Smolar : Mauvais juif
À vingt-six ans, j’ai découvert que mon grand- père était un héros en lisant son livre sur le ghetto de Minsk, où il avait fondé le principal réseau de résistance. Après être rentré en Pologne, une fois la guerre achevée, il finit par émigrer en Israël : il y est mort. La passion de sa vie était le communisme.
Mon père aussi a quitté la Pologne après les répressions contre les étudiants en mars 1968 et la vague d’antisémitisme. Il devint une figure majeure du mouvement démocratique à l’étranger.

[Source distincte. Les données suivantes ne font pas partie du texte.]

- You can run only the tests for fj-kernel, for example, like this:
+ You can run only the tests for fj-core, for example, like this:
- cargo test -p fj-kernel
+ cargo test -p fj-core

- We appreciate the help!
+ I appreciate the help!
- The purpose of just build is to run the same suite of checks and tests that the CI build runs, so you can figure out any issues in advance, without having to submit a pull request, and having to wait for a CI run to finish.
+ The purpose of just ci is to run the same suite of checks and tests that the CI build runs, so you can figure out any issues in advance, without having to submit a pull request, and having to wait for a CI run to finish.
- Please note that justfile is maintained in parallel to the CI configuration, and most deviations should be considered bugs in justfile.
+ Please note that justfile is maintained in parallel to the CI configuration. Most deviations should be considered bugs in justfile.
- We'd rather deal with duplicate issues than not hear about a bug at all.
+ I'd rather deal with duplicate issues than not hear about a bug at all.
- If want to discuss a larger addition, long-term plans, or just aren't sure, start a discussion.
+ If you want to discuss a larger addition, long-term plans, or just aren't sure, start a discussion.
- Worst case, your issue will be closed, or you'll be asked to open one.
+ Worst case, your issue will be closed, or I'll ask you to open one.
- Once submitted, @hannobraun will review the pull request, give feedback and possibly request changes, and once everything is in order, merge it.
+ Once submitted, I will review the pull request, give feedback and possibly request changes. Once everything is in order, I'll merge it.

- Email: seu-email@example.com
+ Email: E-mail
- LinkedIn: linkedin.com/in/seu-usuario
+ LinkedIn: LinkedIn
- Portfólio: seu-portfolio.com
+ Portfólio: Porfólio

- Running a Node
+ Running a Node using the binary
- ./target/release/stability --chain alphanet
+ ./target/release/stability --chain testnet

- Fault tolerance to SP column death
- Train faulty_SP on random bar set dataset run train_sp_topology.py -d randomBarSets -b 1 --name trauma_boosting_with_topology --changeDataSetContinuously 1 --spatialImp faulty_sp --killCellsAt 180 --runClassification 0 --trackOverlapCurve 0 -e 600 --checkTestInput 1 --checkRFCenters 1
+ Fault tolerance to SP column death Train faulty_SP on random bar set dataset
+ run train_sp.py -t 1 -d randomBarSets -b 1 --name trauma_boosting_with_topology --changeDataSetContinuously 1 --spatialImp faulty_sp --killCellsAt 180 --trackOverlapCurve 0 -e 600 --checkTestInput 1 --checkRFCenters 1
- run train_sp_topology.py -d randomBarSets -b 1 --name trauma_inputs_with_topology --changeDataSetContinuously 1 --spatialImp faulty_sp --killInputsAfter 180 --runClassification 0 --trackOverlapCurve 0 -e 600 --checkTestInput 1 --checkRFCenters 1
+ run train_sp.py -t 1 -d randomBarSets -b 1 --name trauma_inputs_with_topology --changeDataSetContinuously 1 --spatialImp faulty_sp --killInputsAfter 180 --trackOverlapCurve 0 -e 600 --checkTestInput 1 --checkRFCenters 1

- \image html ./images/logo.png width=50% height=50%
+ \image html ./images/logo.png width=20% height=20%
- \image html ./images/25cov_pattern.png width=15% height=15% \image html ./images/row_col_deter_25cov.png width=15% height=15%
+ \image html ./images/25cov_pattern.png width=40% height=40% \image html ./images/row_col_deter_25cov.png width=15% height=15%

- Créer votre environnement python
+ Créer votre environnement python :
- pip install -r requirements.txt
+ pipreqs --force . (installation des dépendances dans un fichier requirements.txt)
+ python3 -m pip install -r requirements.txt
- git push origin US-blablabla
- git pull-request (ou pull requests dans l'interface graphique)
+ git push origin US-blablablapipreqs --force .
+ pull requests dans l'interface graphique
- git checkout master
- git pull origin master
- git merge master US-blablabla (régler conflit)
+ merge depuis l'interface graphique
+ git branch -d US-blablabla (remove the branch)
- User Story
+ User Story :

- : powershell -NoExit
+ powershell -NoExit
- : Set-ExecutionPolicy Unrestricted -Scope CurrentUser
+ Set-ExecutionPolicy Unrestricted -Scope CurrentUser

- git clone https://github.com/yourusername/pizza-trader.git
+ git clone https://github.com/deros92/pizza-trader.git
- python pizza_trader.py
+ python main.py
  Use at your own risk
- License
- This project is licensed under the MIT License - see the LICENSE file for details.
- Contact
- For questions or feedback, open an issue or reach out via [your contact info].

La passion de sa vie est son pays.
Je suis arrivé en Israël comme correspondant du journal Le Monde en 2014. J’ai assisté à la mise sous tension identitaire de la démocratie, à la montée de l’intolérance et à la polarisation du débat public. Au moment de quitter le pays, j’écris ce récit qui est un voyage au bout de la loyauté : à quoi devons- nous être fidèles ?
Ce livre croise nos trois parcours, marqués par l’effacement commun de nos origines. En ces temps d’assignation identitaire, nous sommes de mauvais Juifs.
P.S. Né en 1974, Piotr Smolar est grand reporter. Il a notamment publié Gloubinka, promenades au cœur de la Russie (Éditions de L’Inventaire).